The Rise of the New Creative Class

In branding and advertising, creativity is the key to differentiation. Creativity is looking at the world from a different angle, and coming up with something that people engage with. Creativity is about making something trivial interesting, creating something new or turning common beliefs upside down. It’s unexacting. It touches nerves. It evokes discussions. It makes people feel something. And it makes people do something.
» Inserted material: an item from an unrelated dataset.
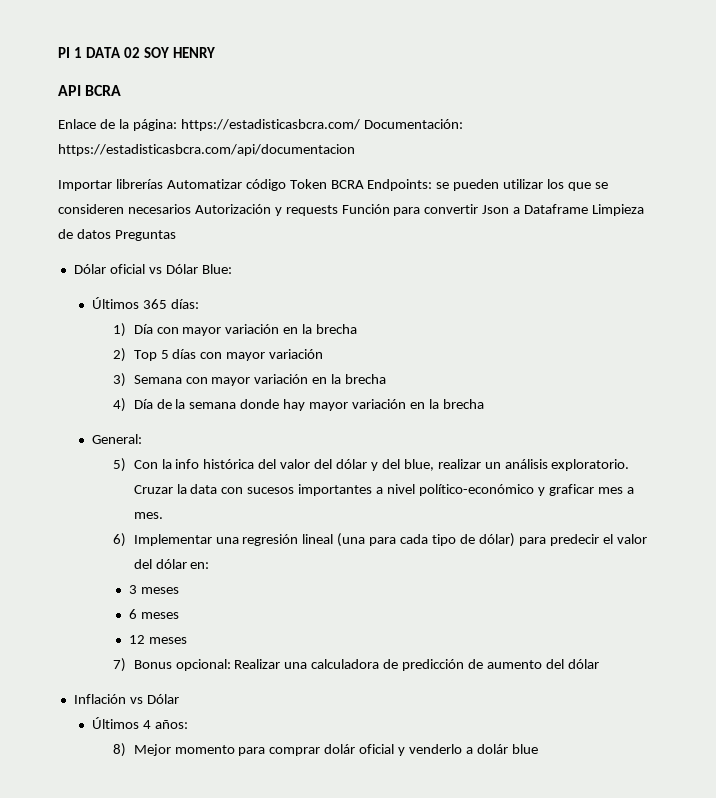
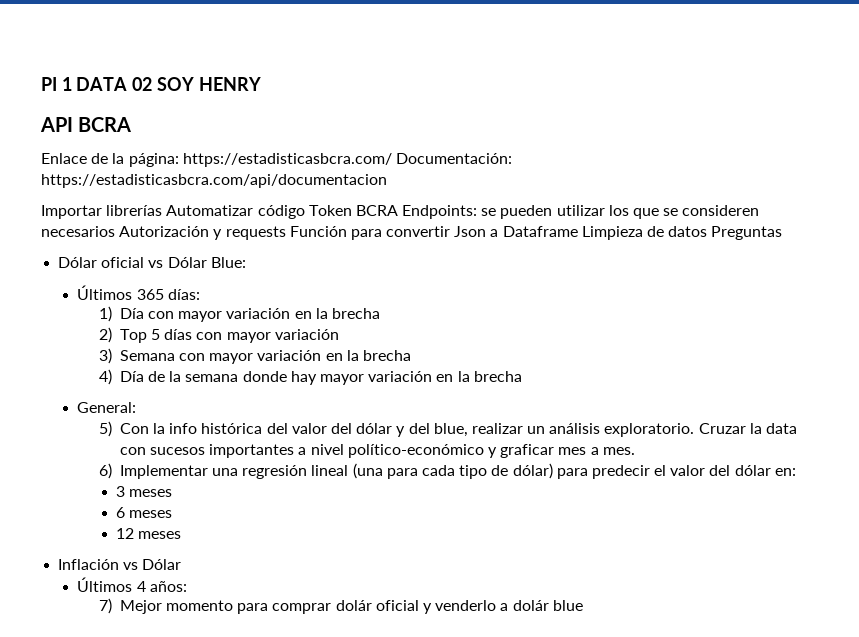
[113,658,599,672] // 7) Bonus opcional: Realizar una calculadora de predicción de aumento del dólar -> (182, 535) none
[113,743,127,757] 8) -> [99,598,113,614] 7)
Creativity is what distinguishes the amazing from the dull. It is the one thing that separates a mediocre campaign from a great one. And it is the main factor in driving results. It’s not the only driver, and it doesn’t always work the way it should, but more often than not, creative communications outperforms more expected campaigns (as documented by the IPA). But how does creativity work, and how is it leveraged in today’s agencies? Or, as one of the most frequent questions I’ve had in my career goes “who is creative?”.

Enter “The Creatives”. The masterminds behind advertising campaigns for a century. As a Creative Director/ECD and Copywriter for more than 20 years, I myself have been part of mystifying the creative genius (mind you, I’ve never claimed to be one myself). But we’re not living in the Mad Men era anymore. There are a lot of creative people out there. In fact, some of the most creative people I know are chefs, musicians, architects, engineers, photographers, accountants (yes), lawyers, strategists and a range of other professions most of whom aren’t related to the communications industry at all.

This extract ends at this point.